What a great idea for a contest!
Let's begin with the fact that providers of care (doctors, hospitals, etc.) receive about 80 to 85% of the premiums paid to insurance companies. These payments are compensation for the services they render to their patients. The money paid to providers is commonly referred to as the cost of care. It is the cost of care that is escalating out of control and has the single most significant impact on the cost of insurance. With that said, the fundamental flaw of the Affordable Care Act is that it doesn't do anything to address what providers are charging for their services.
The solution for reducing the cost of care is rather basic. While I’m not an advocate of excessive government regulation in the private sector, I do believe two simple provisions should be added to the legislation and could replace most, but not necessarily all of the existing provisions. One provision, for example, that is important to retain is coverage for preventive care.
The first provision that needs to be added should require providers to fully disclose the net price for all services. Prices are not the same for everybody. They vary based on the arrangement your insurance has with their network of providers. Historically this information hasn’t been disclosed until after the services are rendered; when the bill is received in the mail. Think about it. Who buys a car without knowing the cost of in advance of the transaction? Price transparency is required for most other industries. Why not for health care? Why is it secretive and proprietary information? After all, the patient-provider relationship is theoretically a customer-supplier relationship. In other words, patients are customers of hospitals and doctors. Customers have the right to know what their purchase is going to cost them before they buy it.
The second provision that needs to be added should require all administrators and carriers to exclusively offer plans that will encourage consumerism among patients. For example, many people believe the cost of a doctor’s visit is only $20. Why? It’s because their insurance plan probably has an office visit copayment of $20. Plans with copayments need to be eliminated because they mask the true cost of the services being provided. With the exception of preventive care services, plans with 100% reimbursement also need to be eliminated. Services that are covered at 100% cause patients to perceive the services are free! This practice encourages unnecessary purchases. How many cars would you buy if you thought they were free? What kind of cars would buy if you thought they were free?

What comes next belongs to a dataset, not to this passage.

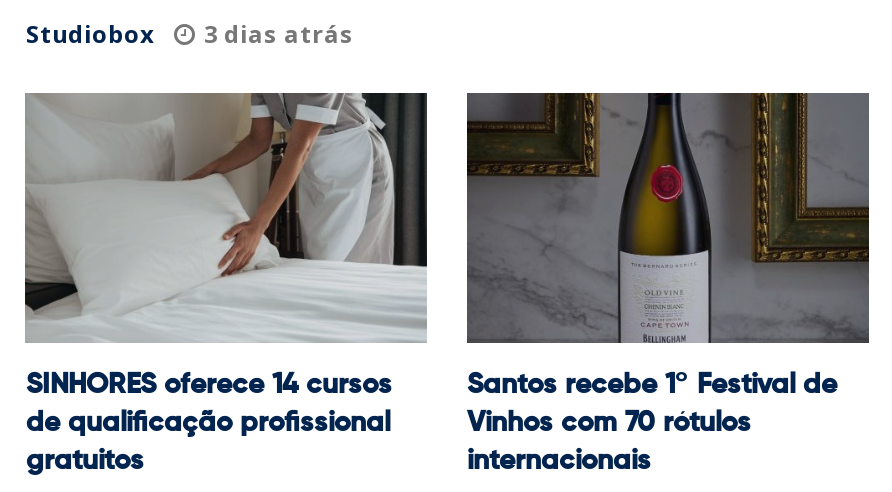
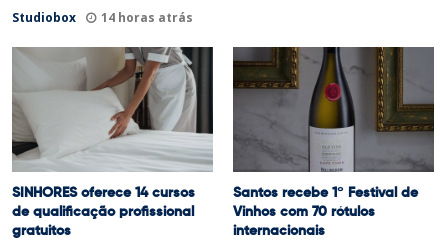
- Studiobox 3 dias atrás
+ Studiobox 14 horas atrás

When patients begin to understand the true cost of health care services and are fiscally responsible for a percentage of every purchase they make they will begin to focus on value. This will change behavior and patients will become informed consumers of health care services which will drive competition in the market. The result: reduced cost of care and improved quality. Proof of this exists in the health care industry today.
An example is Lasik surgery which is typically not covered by most insurance plans. Patients have to pay for this service with their own money. As more providers began offering and marketing this service, the natural competition resulted in consumers driving down its price. Providers also began publishing their outcomes in an attempt to illustrate value and thereby attract more buyers. A more prevalent example is the cyclical pattern of prescription medications. As with Lasix surgery, "over-the-counter" medications are typically not covered by most insurance plans. When prescriptions become available “over-the-counter” their price is significantly reduced. Claritin is a good pharmaceutical example of this theory. The ingredients in the “over-the-counter” medications are the same as the prescription medications. Therefore the quality is the same but the cost of the “over-the-counter” medication is drastically less than the prescription form of medication. Why? Because consumers have to pay for it!

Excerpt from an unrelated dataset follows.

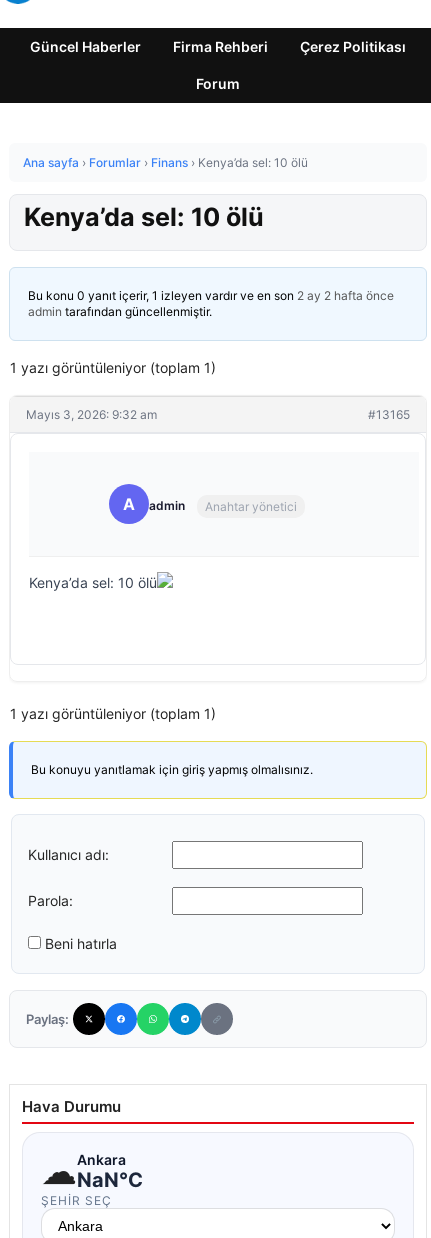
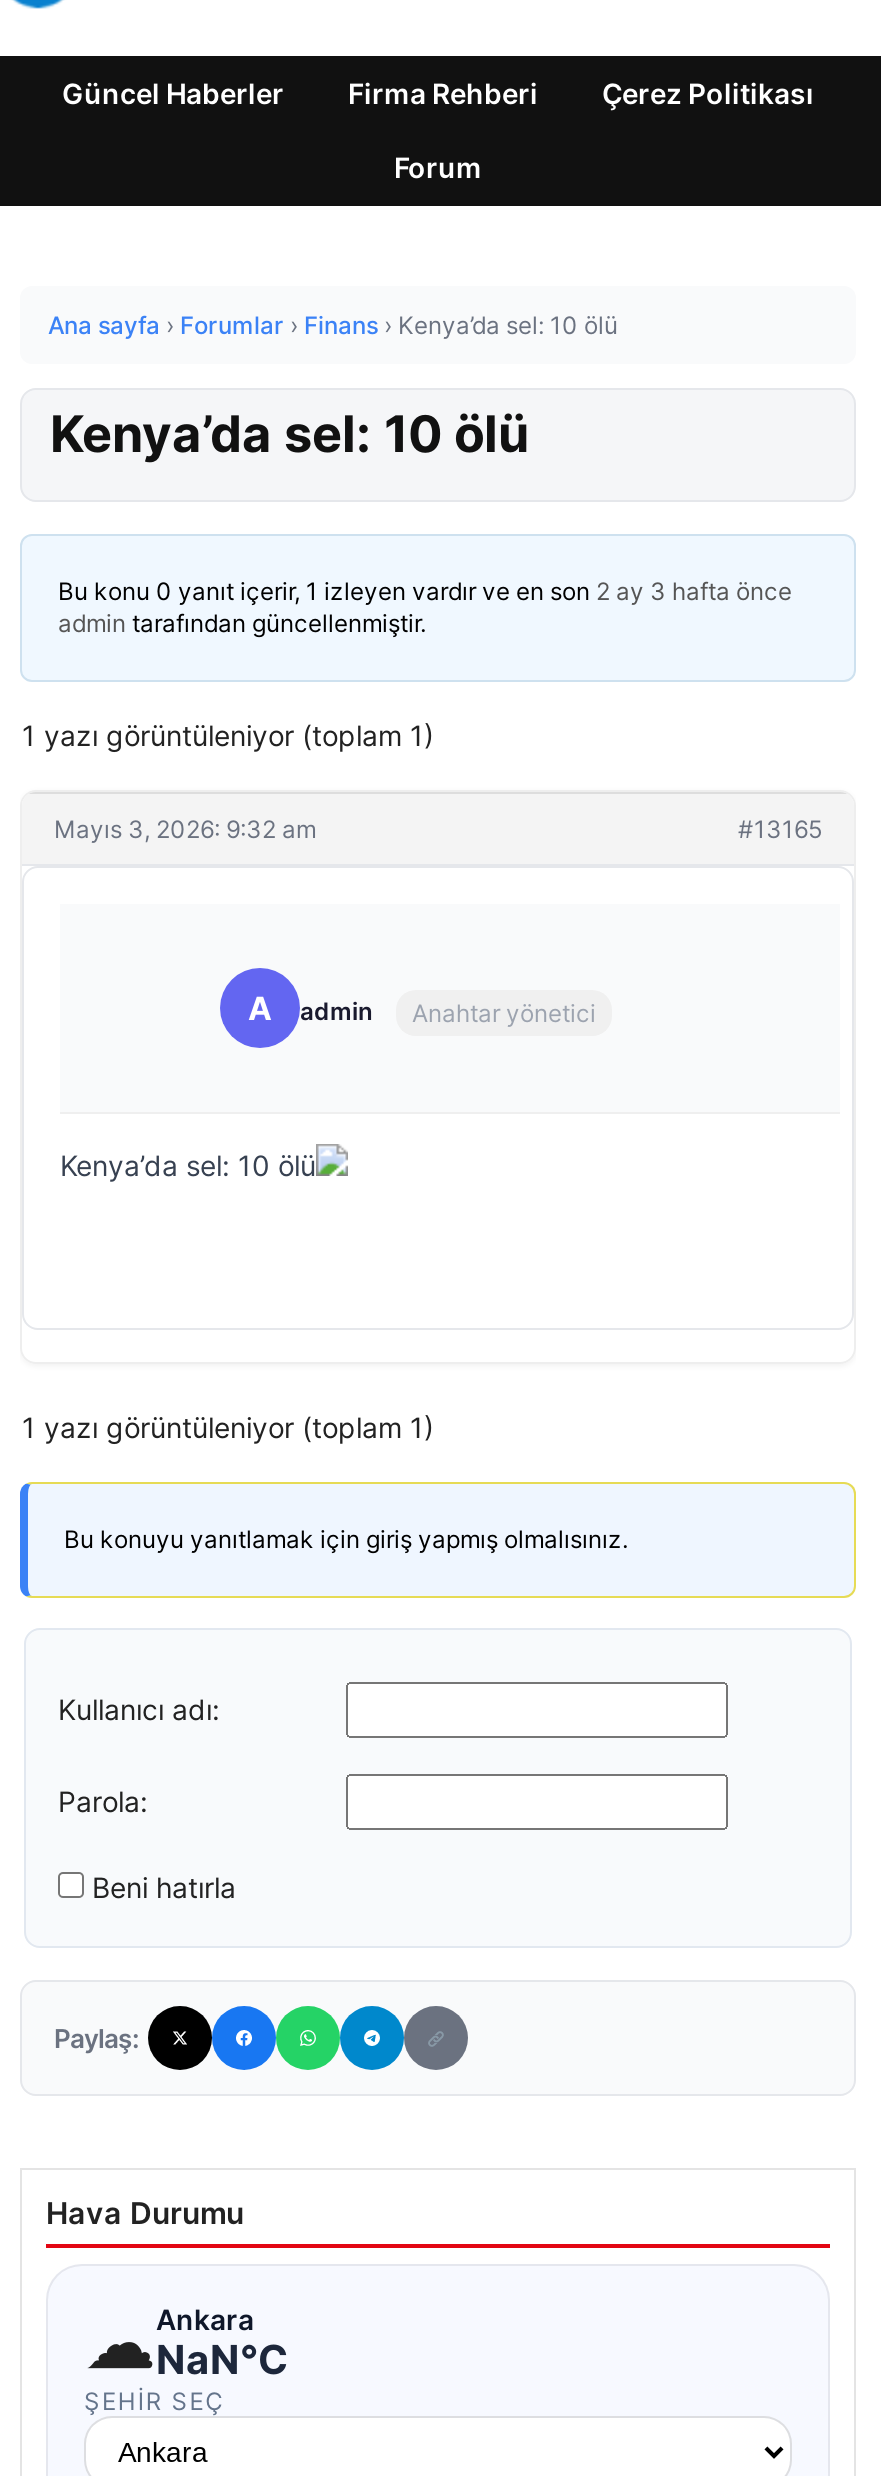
- Bu konu 0 yanıt içerir, 1 izleyen vardır ve en son 2 ay 2 hafta önce
+ Bu konu 0 yanıt içerir, 1 izleyen vardır ve en son 2 ay 3 hafta önce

The legislation only focuses on insurance reform. It does not focus on health care reform. Insurance companies only keep about 15 to 20 % of the premiums they receive. On average three percent is retained for profit and the balance covers expenses like overhead and taxes, margin and reserves. The legislation needs to address the 80 to 85% of the premium that insurance companies pay to the providers for the services they render. It is the doctors and hospitals costs that are growing exponentially out of control!
When the cost of care is reduced as a result of true and pure competition, the downstream effect will be radically lower insurance premiums providing more citizens affordable coverage options. The final outcome will be less need for government subsidies which we all know translates into lower taxes!
I don’t understand why, with all the intellectual capital in Washington, this solution is not in the forefront. I do not believe it’s even been a consideration. I guess it’s kind of like an Ivy League scholar who struggles to solve a riddle that a five year old can solve in less than ten seconds. They are over thinking it. It is very basic. It’s Economics 101!